A novel alternative approach is to extract gingival stem cells, embed them into a collagen hydrogel which is inserted into a biological scaffold covering the area where the nerve regrowth is needed. This approach leads to the formation of a new nerve, without the loss of nerve sensation elsewhere in the body.
In this approach, the key mechanism of action is the migration of circulating stem cells into the scaffold, attracted by the growth factors secreted by the gingival stem cells. (1,2,3)
Simply stimulating the release of stem cells from the bone marrow, a process referred to as “Endogenous Stem Cell Mobilization”, using Granulocyte-Colony Stimulating Factor (G-CSF), was documented to help regenerate nerve to the point of helping to even repair spinal cord lesion, which is considered incurable (4,5,6).
Unfortunately, G-CSF can lead to severe side effects in humans and therefore cannot be used for treatments. As an alternative, plant extracts have been documented to also trigger Endogenous Stem Cell Mobilization. Their effect is much milder, but their long-term use can also lead to significant repair of the nervous system (7).
Endogenous Stem Cell Mobilization
Bone marrow stem cells (BMSC) have been traditionally known to be precursors to blood cells and to have little ability to transform into other type of cells.
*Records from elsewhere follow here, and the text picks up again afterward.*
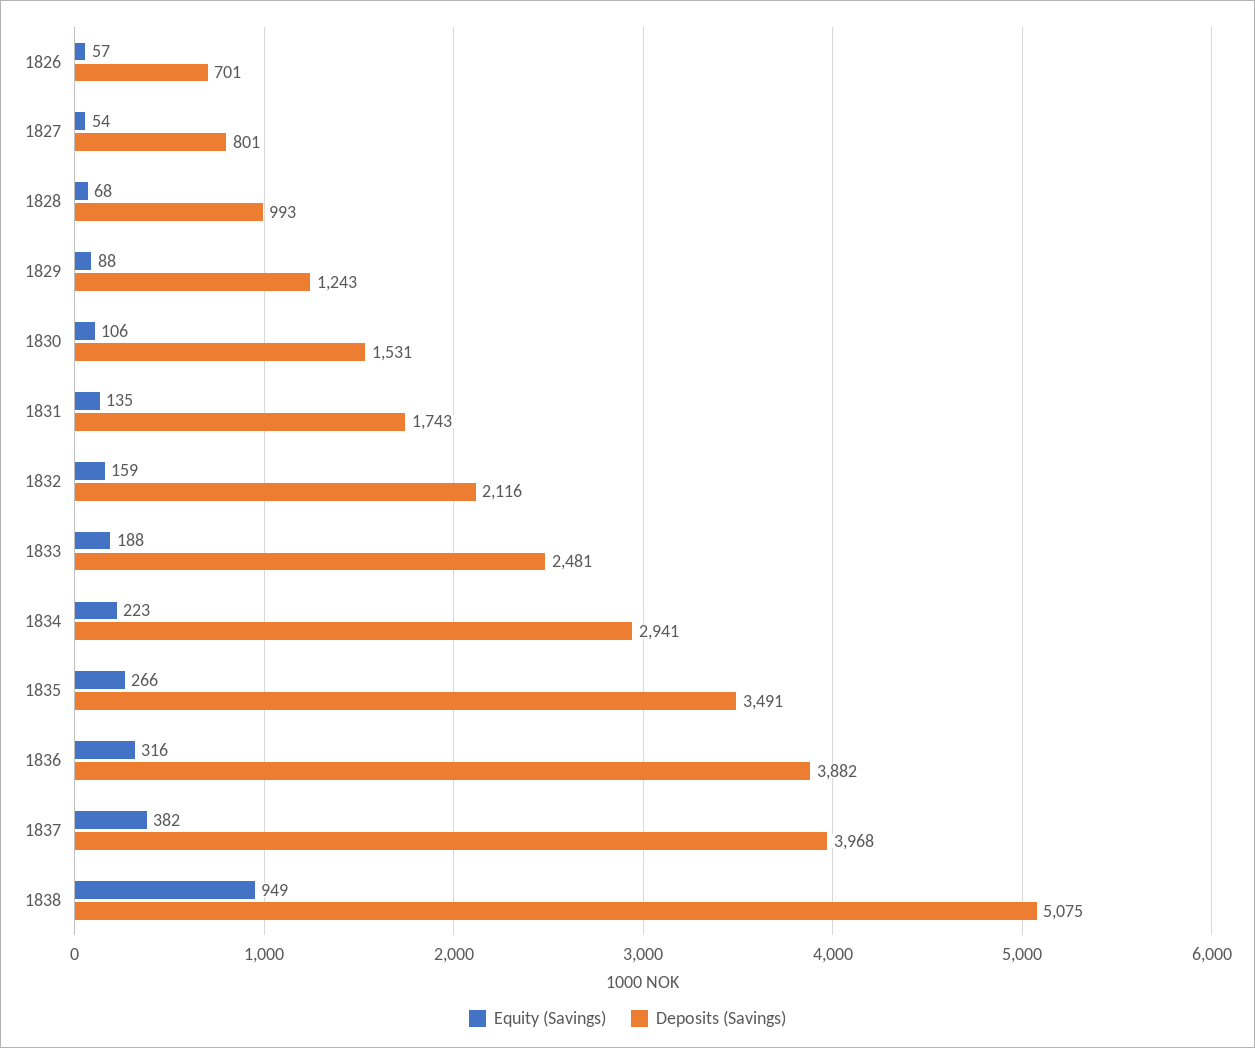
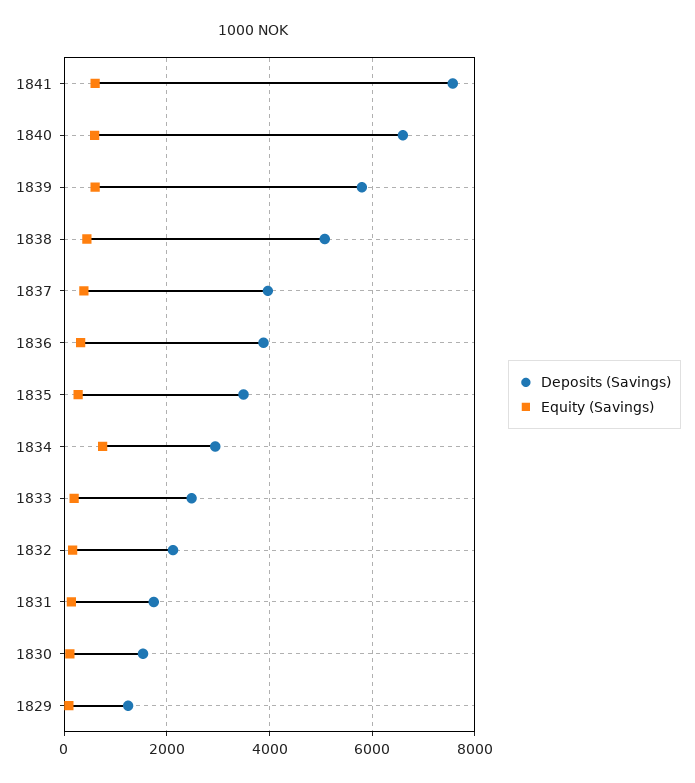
Equity (Savings), 1826: 57 -> none
Deposits (Savings), 1826: 701 -> none
Equity (Savings), 1827: 54 -> none
Deposits (Savings), 1827: 801 -> none
Equity (Savings), 1828: 68 -> none
Deposits (Savings), 1828: 993 -> none
Equity (Savings), 1834: 223 -> 800
Equity (Savings), 1838: 949 -> 400
Deposits (Savings), 1841: none -> 7600
Equity (Savings), 1841: none -> 600
Deposits (Savings), 1840: none -> 6600
Equity (Savings), 1840: none -> 600
Deposits (Savings), 1839: none -> 5800
Equity (Savings), 1839: none -> 600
What has led to an extraordinary expansion in the field of stem cell research is the discovery that BMSC not only have the ability of transforming into virtually any other types of cells in the body, but they do so every day as part of the body’s repair system.
The key parameter is the number of circulating stem cells. More stem cells in circulation means that more stem cells are available to participate to the process of tissue repair. The traditional way of increasing the number of circulating stem cells is through an injection of stem cells, isolated from an umbilical cord or from one’s own body (e.g. blood, bone marrow, fat tissue).
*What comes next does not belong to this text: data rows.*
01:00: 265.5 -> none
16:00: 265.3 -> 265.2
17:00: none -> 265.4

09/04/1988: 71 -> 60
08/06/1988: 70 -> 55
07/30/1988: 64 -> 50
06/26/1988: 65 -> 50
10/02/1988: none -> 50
A novel approach is to stimulate the release of stem cells from one’s own bone marrow, a process called Endogenous Stem Cell Mobilization (ESCM). ESCM has been documented to improve a long list of health problems. Unfortunately, the use of pharmaceutical compounds known to trigger ESCM in humans, such as Granulocyte Colony-Stimulating Factor (G-SCF), is limited by the toxicity of these compounds. Recently, plant extracts have been documented to have the ability to stimulate ESCM. These plants have been coined “Stem Cell Enhancers”. Stemregen is a blend of the most potent Stem Cell Enhancers documented so far.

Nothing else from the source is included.